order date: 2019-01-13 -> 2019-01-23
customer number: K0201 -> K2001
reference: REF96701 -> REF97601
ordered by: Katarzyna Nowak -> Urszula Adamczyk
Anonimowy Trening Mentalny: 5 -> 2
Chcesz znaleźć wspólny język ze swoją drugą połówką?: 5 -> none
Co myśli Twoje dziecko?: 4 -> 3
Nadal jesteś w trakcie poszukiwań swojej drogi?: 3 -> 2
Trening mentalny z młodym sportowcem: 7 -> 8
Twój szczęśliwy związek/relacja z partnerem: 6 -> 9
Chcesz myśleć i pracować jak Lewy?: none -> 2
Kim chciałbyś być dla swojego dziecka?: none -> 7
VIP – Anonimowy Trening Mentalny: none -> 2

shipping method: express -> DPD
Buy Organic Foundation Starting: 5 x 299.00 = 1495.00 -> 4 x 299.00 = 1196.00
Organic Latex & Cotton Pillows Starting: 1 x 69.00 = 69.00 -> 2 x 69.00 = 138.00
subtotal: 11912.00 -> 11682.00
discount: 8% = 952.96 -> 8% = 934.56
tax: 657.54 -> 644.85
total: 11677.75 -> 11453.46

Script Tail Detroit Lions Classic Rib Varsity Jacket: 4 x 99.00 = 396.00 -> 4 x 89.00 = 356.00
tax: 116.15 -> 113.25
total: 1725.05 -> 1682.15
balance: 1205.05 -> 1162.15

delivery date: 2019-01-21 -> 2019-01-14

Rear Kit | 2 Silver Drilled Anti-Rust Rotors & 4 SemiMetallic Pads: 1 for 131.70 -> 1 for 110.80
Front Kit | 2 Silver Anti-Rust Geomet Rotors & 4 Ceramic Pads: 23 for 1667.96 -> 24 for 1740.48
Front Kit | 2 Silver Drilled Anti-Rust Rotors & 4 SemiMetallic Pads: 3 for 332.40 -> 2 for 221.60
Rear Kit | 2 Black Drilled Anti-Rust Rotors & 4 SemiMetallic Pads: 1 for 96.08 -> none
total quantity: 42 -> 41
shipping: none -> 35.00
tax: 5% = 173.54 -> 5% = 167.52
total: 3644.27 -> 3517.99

> _Task objective_:
Exactly as written above, reproduce all of the entries.

> _Response for this exercise_:
order date: 2019-01-13 -> 2019-01-23
customer number: K0201 -> K2001
reference: REF96701 -> REF97601
ordered by: Katarzyna Nowak -> Urszula Adamczyk
Anonimowy Trening Mentalny: 5 -> 2
Chcesz znaleźć wspólny język ze swoją drugą połówką?: 5 -> none
Co myśli Twoje dziecko?: 4 -> 3
Nadal jesteś w trakcie poszukiwań swojej drogi?: 3 -> 2
Trening mentalny z młodym sportowcem: 7 -> 8
Twój szczęśliwy związek/relacja z partnerem: 6 -> 9
Chcesz myśleć i pracować jak Lewy?: none -> 2
Kim chciałbyś być dla swojego dziecka?: none -> 7
VIP – Anonimowy Trening Mentalny: none -> 2

shipping method: express -> DPD
Buy Organic Foundation Starting: 5 x 299.00 = 1495.00 -> 4 x 299.00 = 1196.00
Organic Latex & Cotton Pillows Starting: 1 x 69.00 = 69.00 -> 2 x 69.00 = 138.00
subtotal: 11912.00 -> 11682.00
discount: 8% = 952.96 -> 8% = 934.56
tax: 657.54 -> 644.85
total: 11677.75 -> 11453.46

Script Tail Detroit Lions Classic Rib Varsity Jacket: 4 x 99.00 = 396.00 -> 4 x 89.00 = 356.00
tax: 116.15 -> 113.25
total: 1725.05 -> 1682.15
balance: 1205.05 -> 1162.15

delivery date: 2019-01-21 -> 2019-01-14

Rear Kit | 2 Silver Drilled Anti-Rust Rotors & 4 SemiMetallic Pads: 1 for 131.70 -> 1 for 110.80
Front Kit | 2 Silver Anti-Rust Geomet Rotors & 4 Ceramic Pads: 23 for 1667.96 -> 24 for 1740.48
Front Kit | 2 Silver Drilled Anti-Rust Rotors & 4 SemiMetallic Pads: 3 for 332.40 -> 2 for 221.60
Rear Kit | 2 Black Drilled Anti-Rust Rotors & 4 SemiMetallic Pads: 1 for 96.08 -> none
total quantity: 42 -> 41
shipping: none -> 35.00
tax: 5% = 173.54 -> 5% = 167.52
total: 3644.27 -> 3517.99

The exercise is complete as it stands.